◆ Task to carry out:
Once you find the line with "html: <tr> <td>Processor" in the entries below, print it and each line after it up to and including the line with "border-bottom: 3px solid", exactly, without pictures.

◆ Source information:
* * * * * * * * *
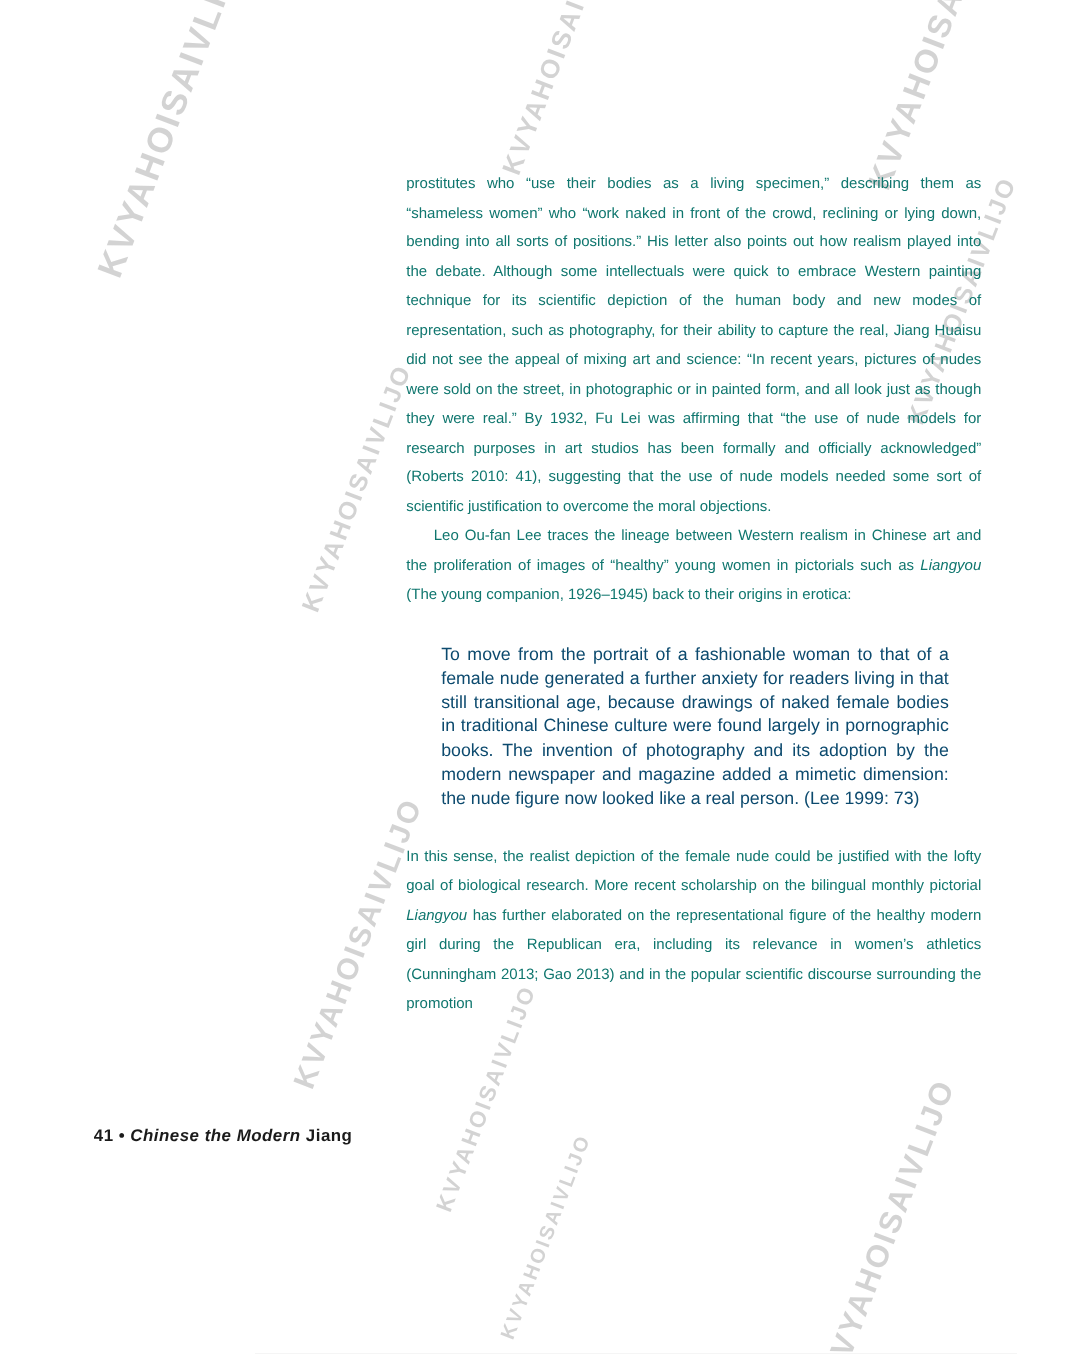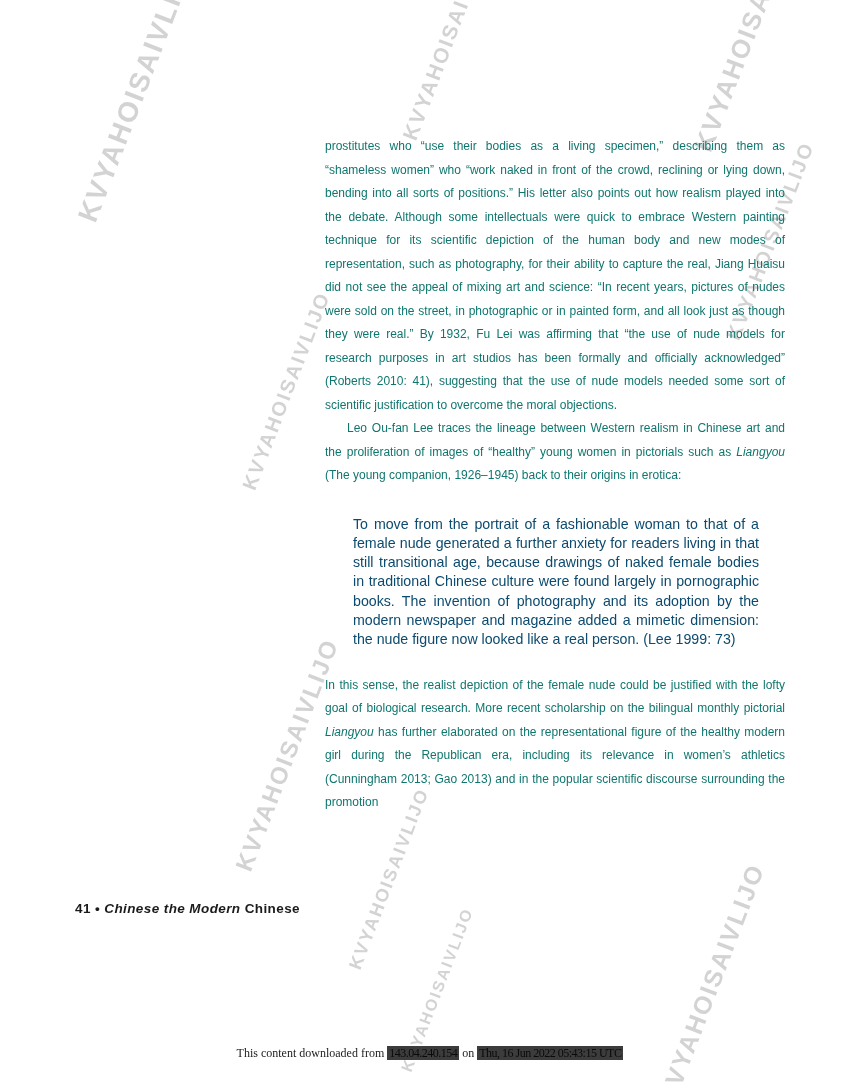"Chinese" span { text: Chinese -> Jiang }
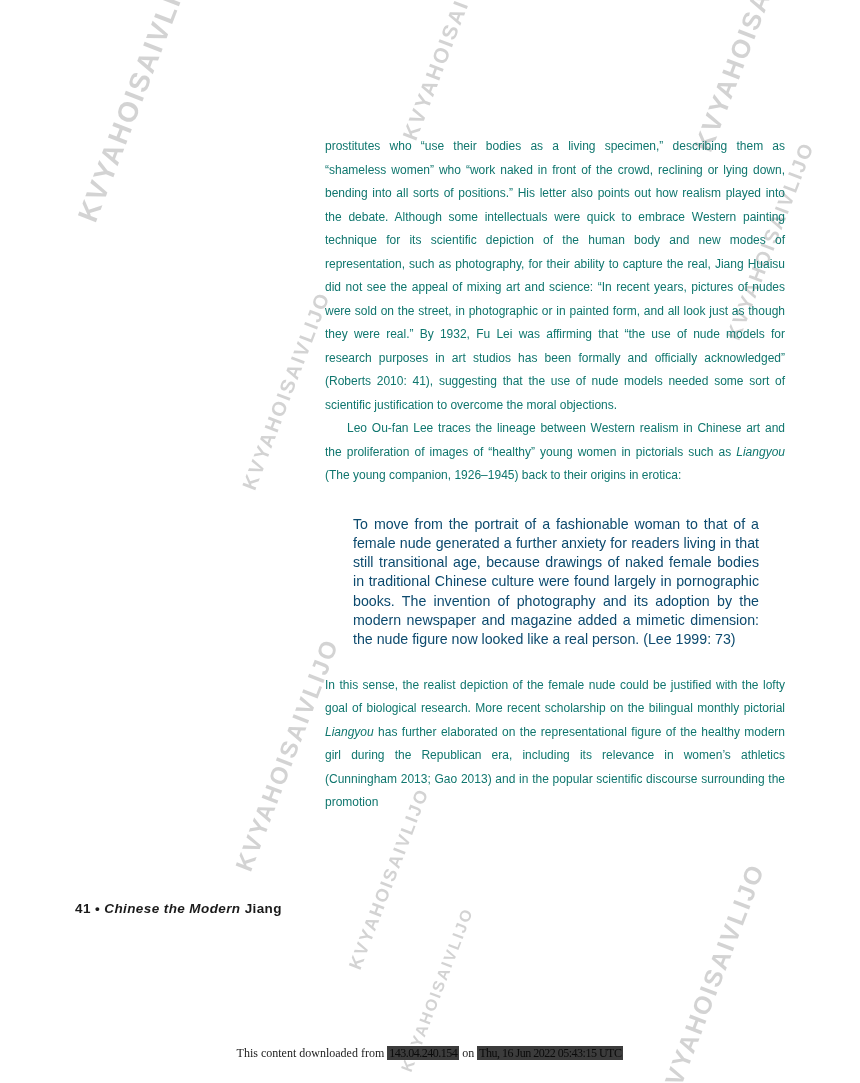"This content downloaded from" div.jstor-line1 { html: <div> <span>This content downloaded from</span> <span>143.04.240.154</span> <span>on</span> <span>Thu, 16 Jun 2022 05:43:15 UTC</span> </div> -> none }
* * * * * * * * *
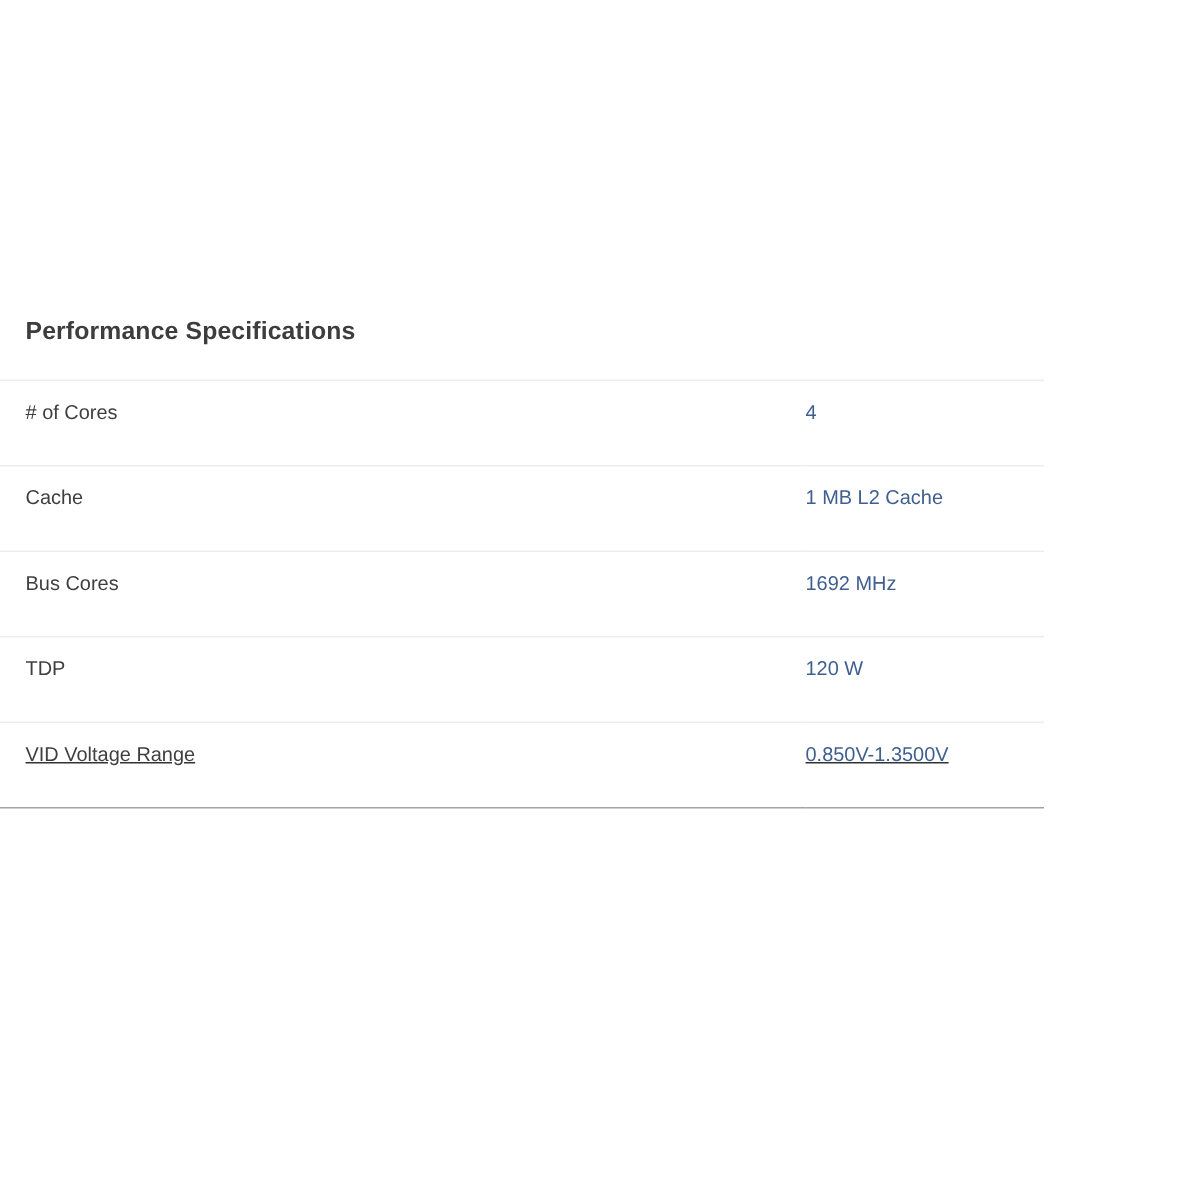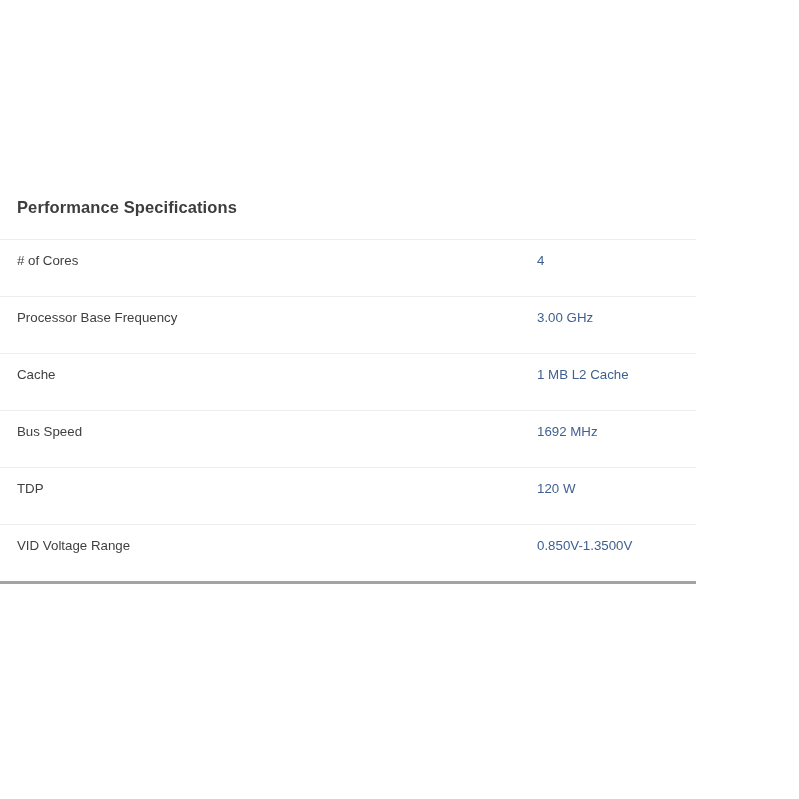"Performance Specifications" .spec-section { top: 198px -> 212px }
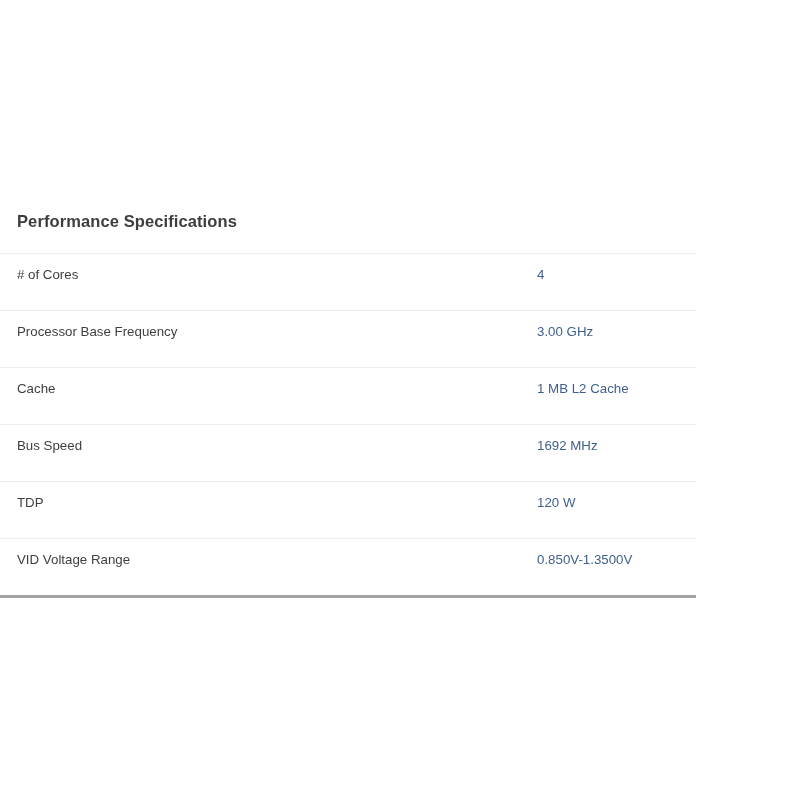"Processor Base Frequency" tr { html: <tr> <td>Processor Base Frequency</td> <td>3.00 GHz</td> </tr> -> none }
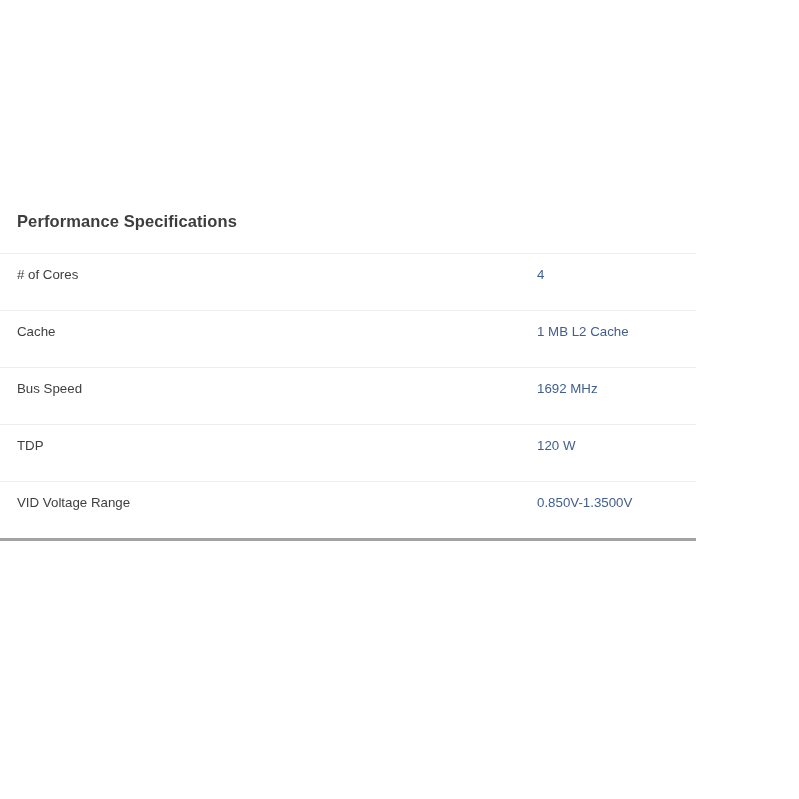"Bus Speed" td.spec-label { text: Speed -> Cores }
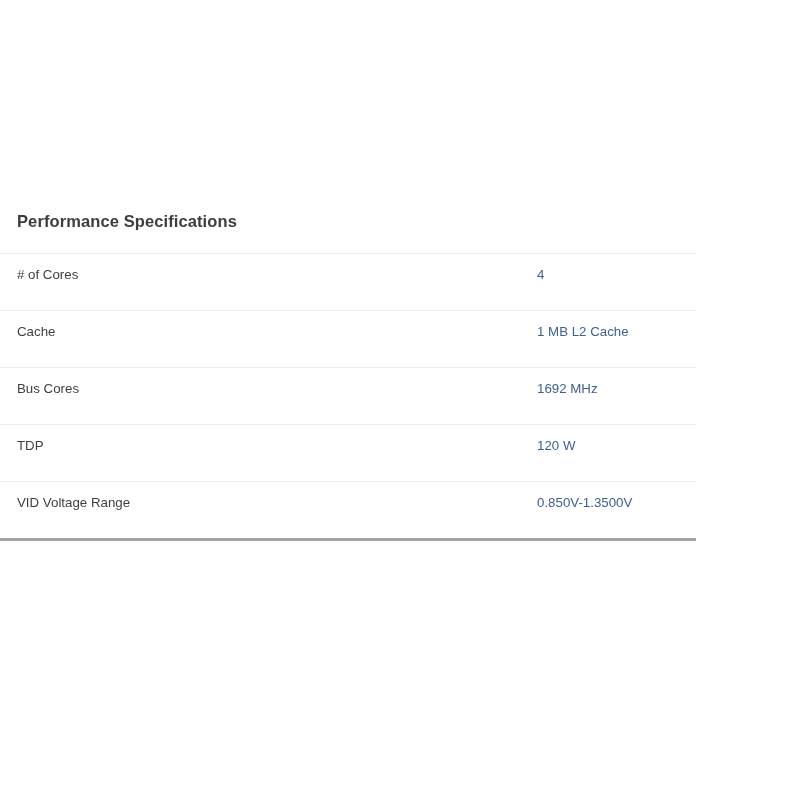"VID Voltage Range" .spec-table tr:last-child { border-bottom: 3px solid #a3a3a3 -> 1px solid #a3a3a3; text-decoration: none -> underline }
* * * * * * * * *
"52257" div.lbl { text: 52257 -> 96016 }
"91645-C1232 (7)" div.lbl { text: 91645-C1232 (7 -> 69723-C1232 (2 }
* * * * * * * * *
◆ The completed task:
"Processor Base Frequency" tr { html: <tr> <td>Processor Base Frequency</td> <td>3.00 GHz</td> </tr> -> none }
"Bus Speed" td.spec-label { text: Speed -> Cores }
"VID Voltage Range" .spec-table tr:last-child { border-bottom: 3px solid #a3a3a3 -> 1px solid #a3a3a3; text-decoration: none -> underline }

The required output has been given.